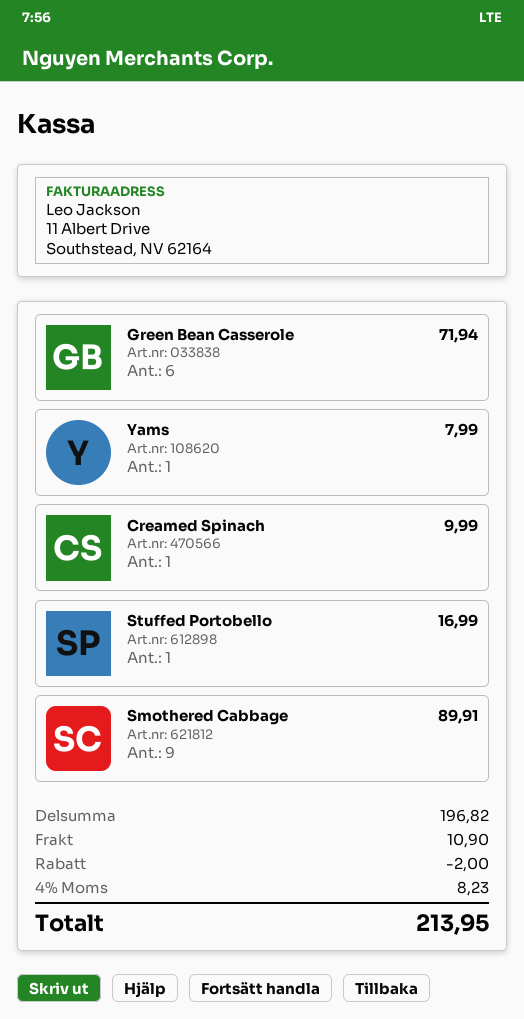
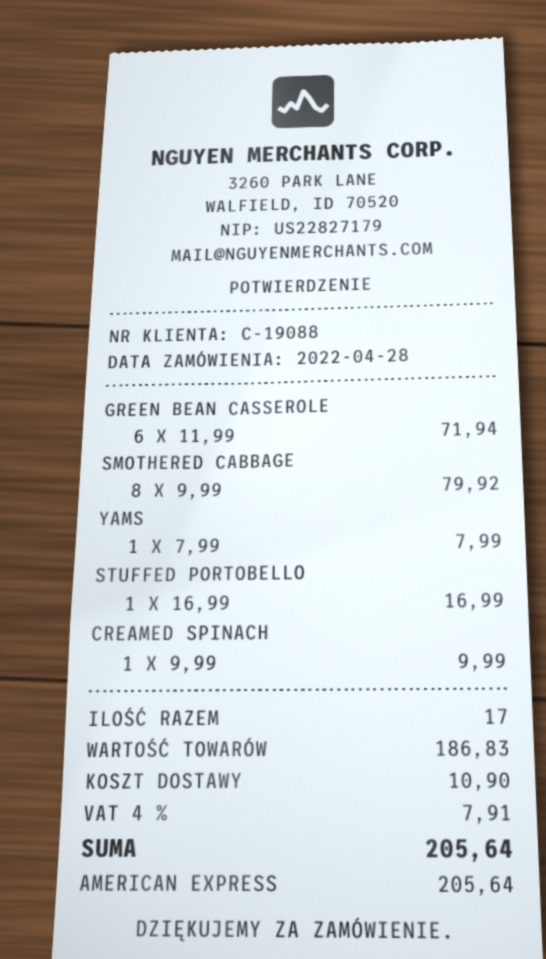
Smothered Cabbage: 9 for 89.91 -> 8 for 79.92
subtotal: 196.82 -> 186.83
discount: 2.00 -> none
tax: 4% = 8.23 -> 4% = 7.91
total: 213.95 -> 205.64

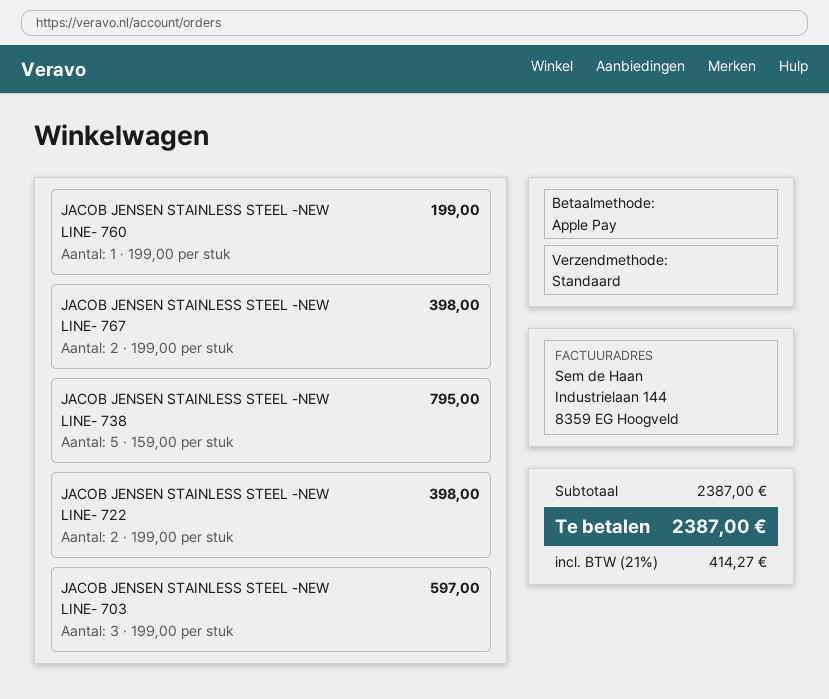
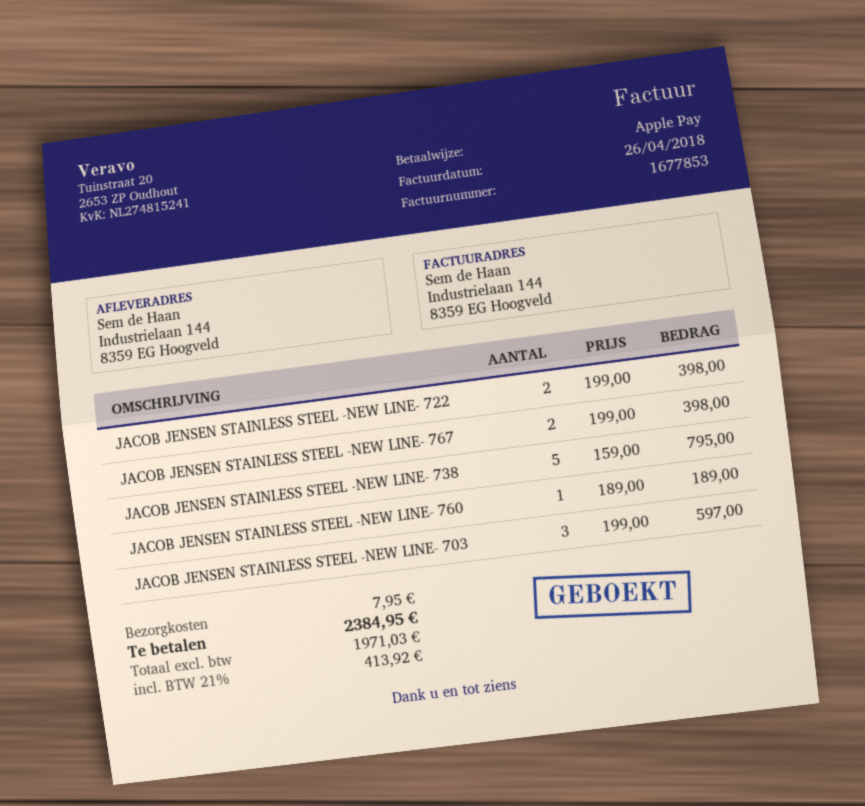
JACOB JENSEN STAINLESS STEEL -NEW LINE- 760: 1 x 199.00 = 199.00 -> 1 x 189.00 = 189.00
shipping: none -> 7.95
tax: 21% = 414.27 -> 21% = 413.92
total: 2387.00 -> 2384.95

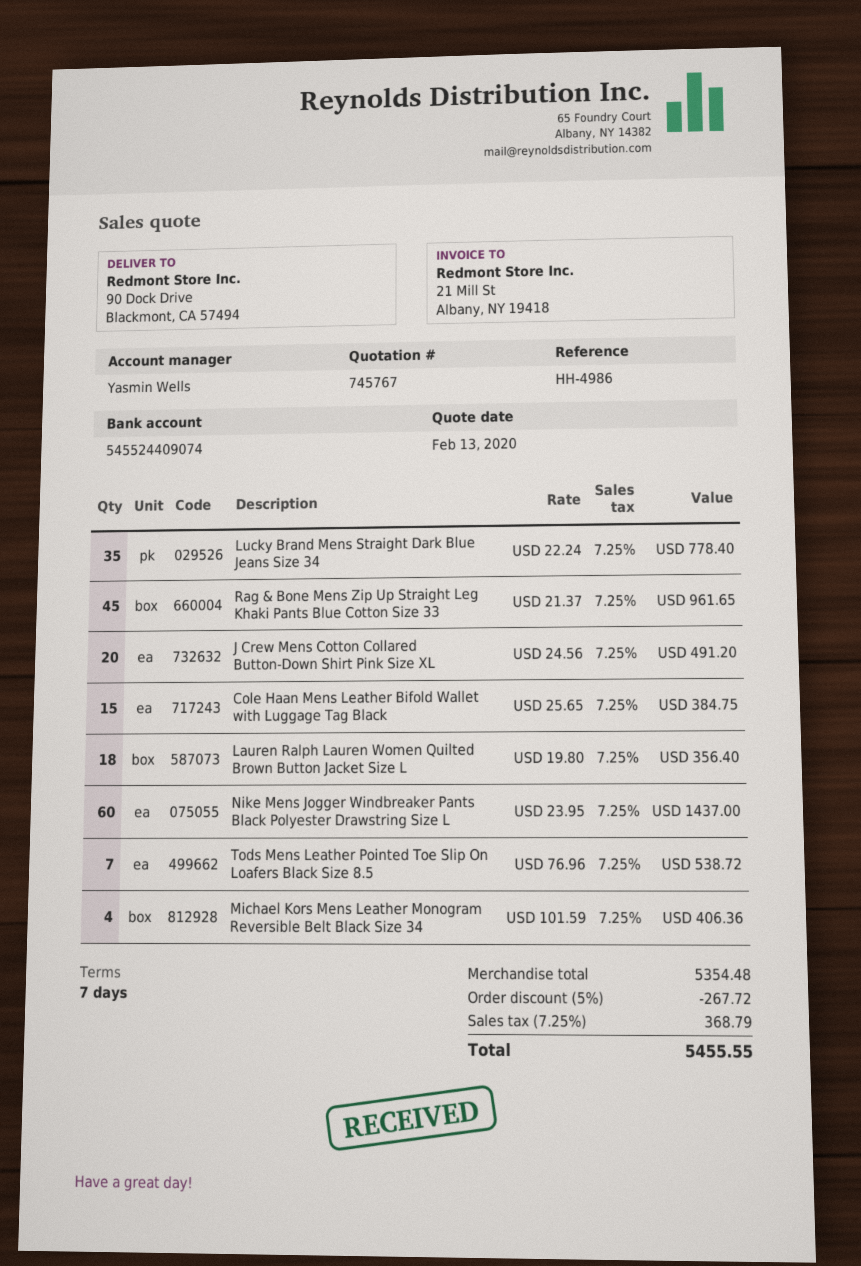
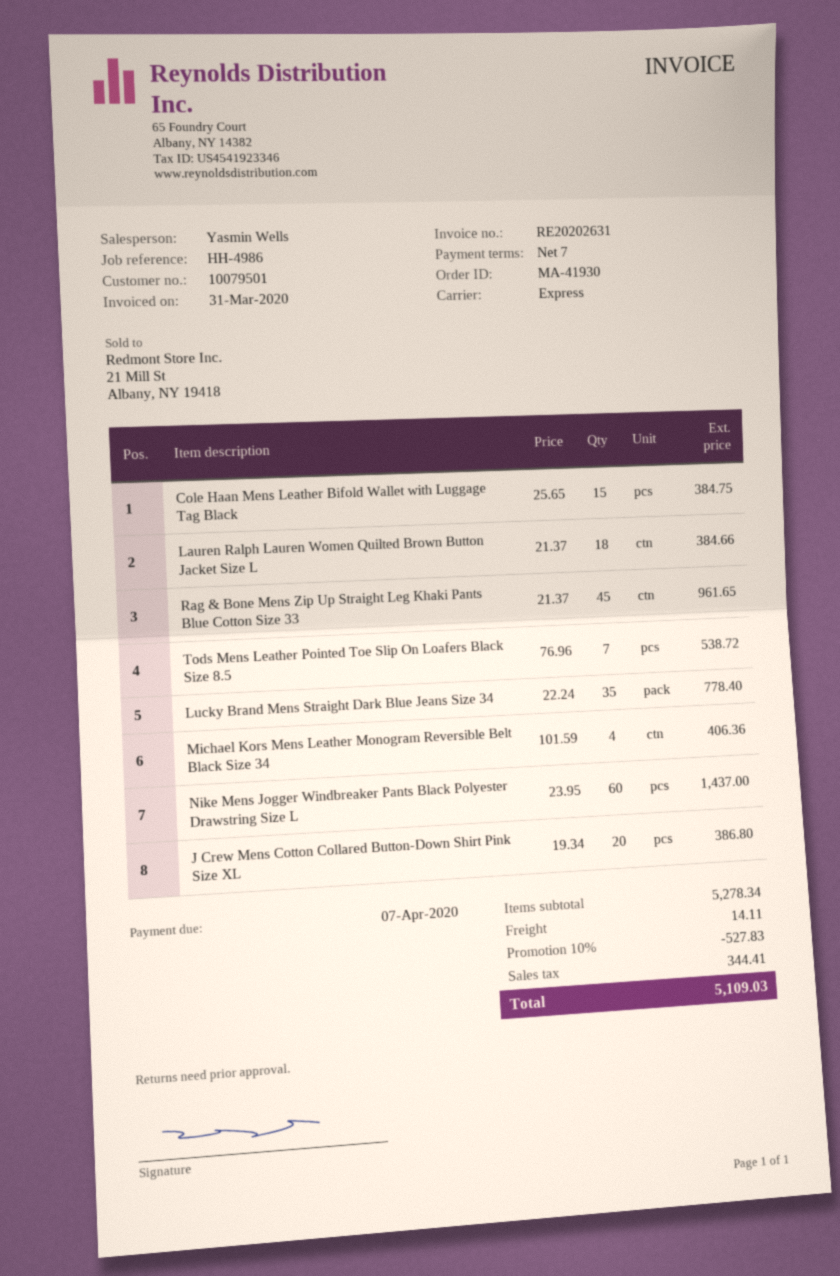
J Crew Mens Cotton Collared Button-Down Shirt Pink Size XL: 20 x 24.56 = 491.20 -> 20 x 19.34 = 386.80
Lauren Ralph Lauren Women Quilted Brown Button Jacket Size L: 18 x 19.80 = 356.40 -> 18 x 21.37 = 384.66
subtotal: 5354.48 -> 5278.34
discount: 5% = 267.72 -> 10% = 527.83
shipping: none -> 14.11
tax: 368.79 -> 344.41
total: 5455.55 -> 5109.03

★ ★ ★

TASK DESCRIPTION: Go over the data and return every line that includes the word "shipping".

EXERCISE OUTPUT:
shipping: none -> 7.95
shipping: none -> 14.11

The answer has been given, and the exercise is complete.